• How to complete this task: Below are some records; copy each line in them that contains "открытых".

========

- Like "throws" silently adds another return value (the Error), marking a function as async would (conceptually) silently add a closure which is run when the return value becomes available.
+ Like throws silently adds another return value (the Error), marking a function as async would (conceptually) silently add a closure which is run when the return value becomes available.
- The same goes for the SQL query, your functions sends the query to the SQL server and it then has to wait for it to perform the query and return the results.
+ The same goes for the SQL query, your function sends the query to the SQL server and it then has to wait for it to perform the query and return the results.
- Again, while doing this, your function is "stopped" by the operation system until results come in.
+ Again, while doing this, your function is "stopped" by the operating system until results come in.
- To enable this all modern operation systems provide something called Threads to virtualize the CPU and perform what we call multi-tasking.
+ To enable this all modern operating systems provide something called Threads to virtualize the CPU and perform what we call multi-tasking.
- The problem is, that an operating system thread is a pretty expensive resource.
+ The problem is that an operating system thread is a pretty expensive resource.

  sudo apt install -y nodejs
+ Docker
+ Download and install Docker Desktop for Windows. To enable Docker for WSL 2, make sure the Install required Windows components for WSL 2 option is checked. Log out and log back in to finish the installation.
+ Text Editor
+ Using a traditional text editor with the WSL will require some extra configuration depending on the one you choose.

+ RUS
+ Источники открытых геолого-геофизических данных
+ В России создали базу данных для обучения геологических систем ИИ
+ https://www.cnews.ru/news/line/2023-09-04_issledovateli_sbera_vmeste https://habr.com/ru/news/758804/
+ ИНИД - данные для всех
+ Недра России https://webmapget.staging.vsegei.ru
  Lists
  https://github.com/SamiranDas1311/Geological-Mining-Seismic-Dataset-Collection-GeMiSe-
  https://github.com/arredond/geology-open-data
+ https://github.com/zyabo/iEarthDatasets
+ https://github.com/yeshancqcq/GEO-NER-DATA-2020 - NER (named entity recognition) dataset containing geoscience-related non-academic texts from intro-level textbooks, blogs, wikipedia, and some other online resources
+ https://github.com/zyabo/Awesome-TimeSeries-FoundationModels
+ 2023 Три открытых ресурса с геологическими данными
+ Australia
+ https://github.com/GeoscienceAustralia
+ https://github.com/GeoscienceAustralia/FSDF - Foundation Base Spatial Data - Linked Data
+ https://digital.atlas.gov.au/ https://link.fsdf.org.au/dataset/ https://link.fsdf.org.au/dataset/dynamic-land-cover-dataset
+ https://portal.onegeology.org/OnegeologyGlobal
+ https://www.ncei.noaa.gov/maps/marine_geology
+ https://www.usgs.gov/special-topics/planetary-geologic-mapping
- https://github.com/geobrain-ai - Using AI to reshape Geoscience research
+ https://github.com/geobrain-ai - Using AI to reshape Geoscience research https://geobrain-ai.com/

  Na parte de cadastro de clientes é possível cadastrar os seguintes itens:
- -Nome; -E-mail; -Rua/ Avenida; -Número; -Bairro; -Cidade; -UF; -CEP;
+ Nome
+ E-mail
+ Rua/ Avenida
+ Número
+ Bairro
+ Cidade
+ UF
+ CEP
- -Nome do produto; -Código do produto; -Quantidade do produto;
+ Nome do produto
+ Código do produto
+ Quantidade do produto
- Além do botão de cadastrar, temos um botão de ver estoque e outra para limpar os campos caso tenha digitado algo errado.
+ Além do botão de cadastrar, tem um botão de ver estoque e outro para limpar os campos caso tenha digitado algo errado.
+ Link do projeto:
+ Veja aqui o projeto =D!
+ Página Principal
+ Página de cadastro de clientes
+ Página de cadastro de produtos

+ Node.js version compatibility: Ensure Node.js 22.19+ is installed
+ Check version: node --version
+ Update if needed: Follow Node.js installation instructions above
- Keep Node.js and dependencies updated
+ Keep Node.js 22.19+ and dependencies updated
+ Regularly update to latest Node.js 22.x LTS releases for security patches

========

• Expected answer:
+ Источники открытых геолого-геофизических данных
+ 2023 Три открытых ресурса с геологическими данными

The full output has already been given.